Debe empezarse por señalar que no hay duda de que tanto los intereses difusos como los derechos colectivos son figuras necesarias para el Derecho en la actualidad.

Tanto en Venezuela como en el resto del mundo, hay una conciencia clara de la implicación de ciertos actos, hechos u omisiones a bienes del colectivo o la sociedad en general, por lo que pareciera absurdo cues­tionar la vigencia de tales intereses transpersonales. Aquí, además, ello sería imposible ante la evidencia de que el propio texto constitucional hace mención a ellos, como valores que pueden reclamar los ciudada­nos frente a los tribunales de justicia (artículo 26).

El problema está, por tanto, no en la existencia de tales derechos e intereses, sino en la determinación de qué son cada uno y, en seguida, cuáles son específicamente.

En este sentido, parece obvio que seguir procurando diferencias desde la perspectiva del número de personas afectadas por la lesión no es recomendable, al no representar alguna utilidad real. La diferencia de­bería más bien buscarse en su naturaleza.

Así, empezando por los intereses difusos, vendrían éstos a ser unos valores jurídicos determinados, que tienen por denominador común su trascendencia de lo personal.

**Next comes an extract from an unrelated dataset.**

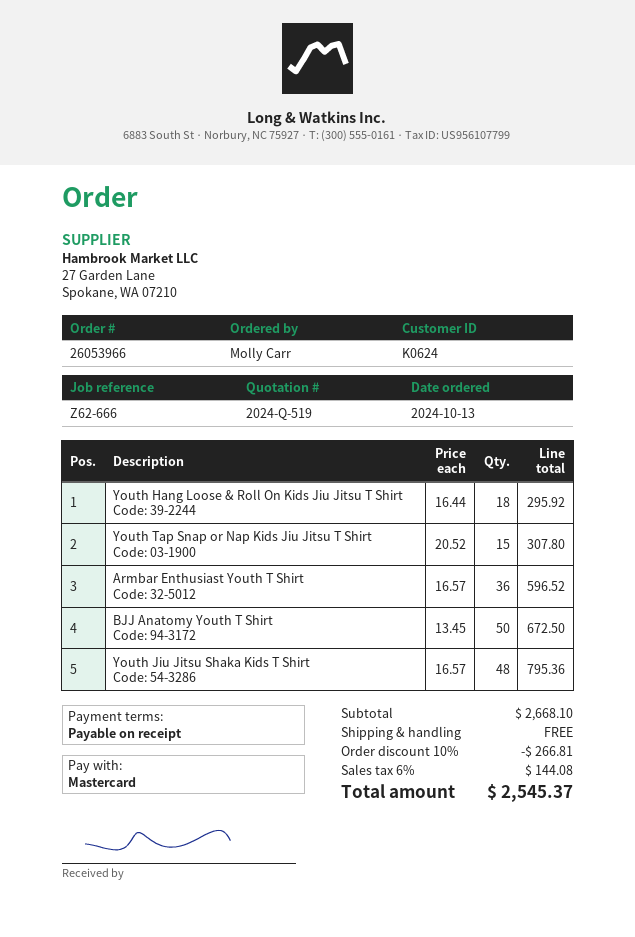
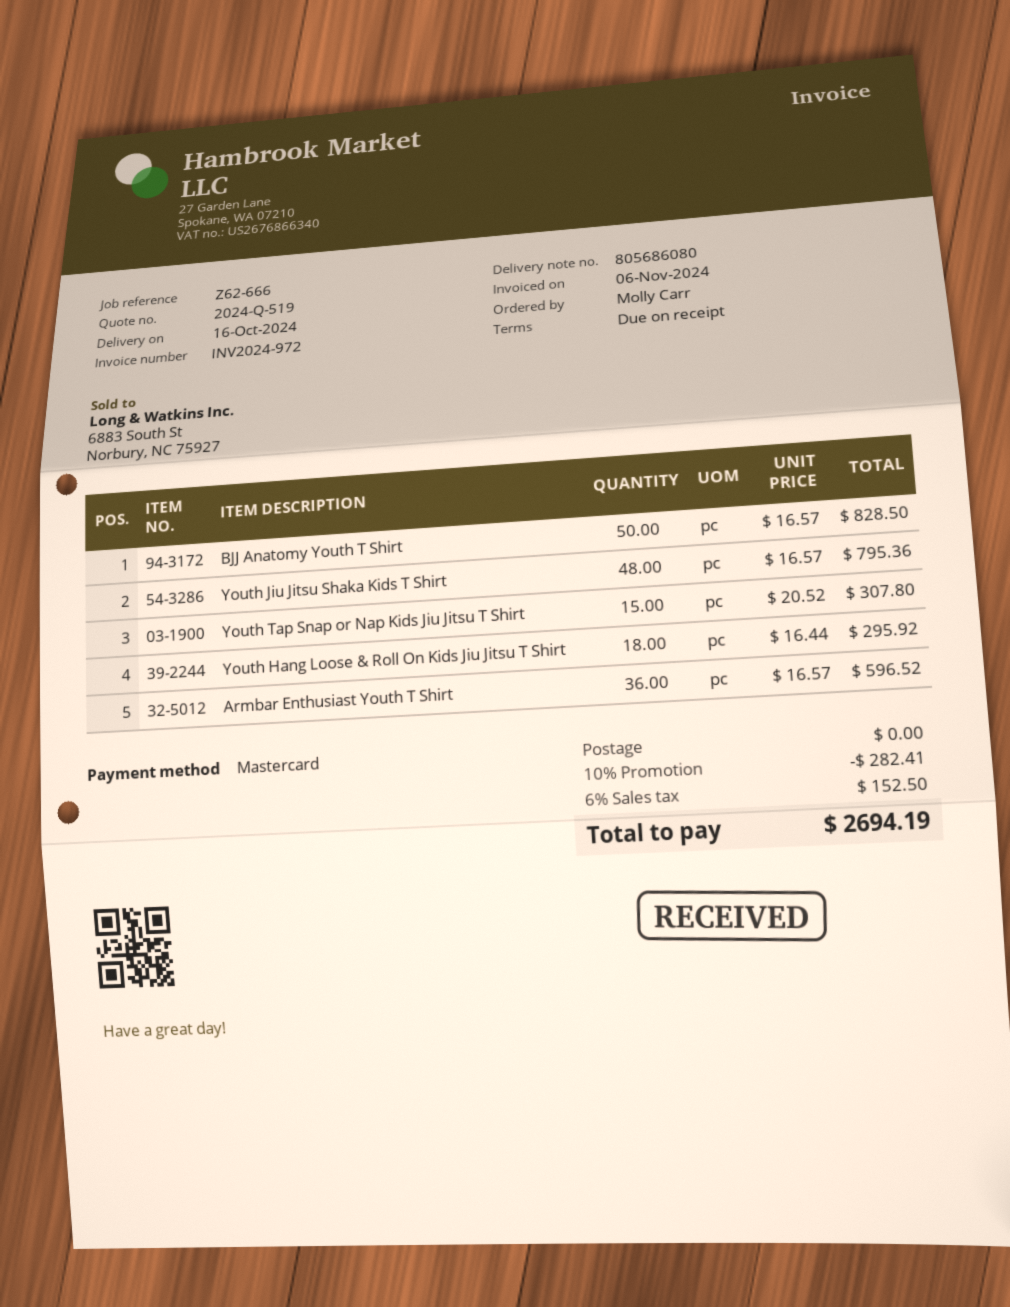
BJJ Anatomy Youth T Shirt: 50 x 13.45 = 672.50 -> 50 x 16.57 = 828.50
discount: 10% = 266.81 -> 10% = 282.41
tax: 6% = 144.08 -> 6% = 152.50
total: 2545.37 -> 2694.19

Como es evidente, cada ordenamiento jurídico nacional sería autónomo en el establecimiento de estos valores difusos y, por ende, su determina­ción en cada país podría variar. Aunque todos parecieran seguir una tendencia similar, marcada por la evolución de los derechos humanos y, en concreto, por la irrupción de los llamados derechos de solidaridad o de tercera (o cuarta, según se cuenten los derechos políticos como una clase diferente de los individuales) generación. La identidad entre estos derechos de tercera (o cuarta) generación y los llamados “intereses difusos” pareciera ser la propensión actual.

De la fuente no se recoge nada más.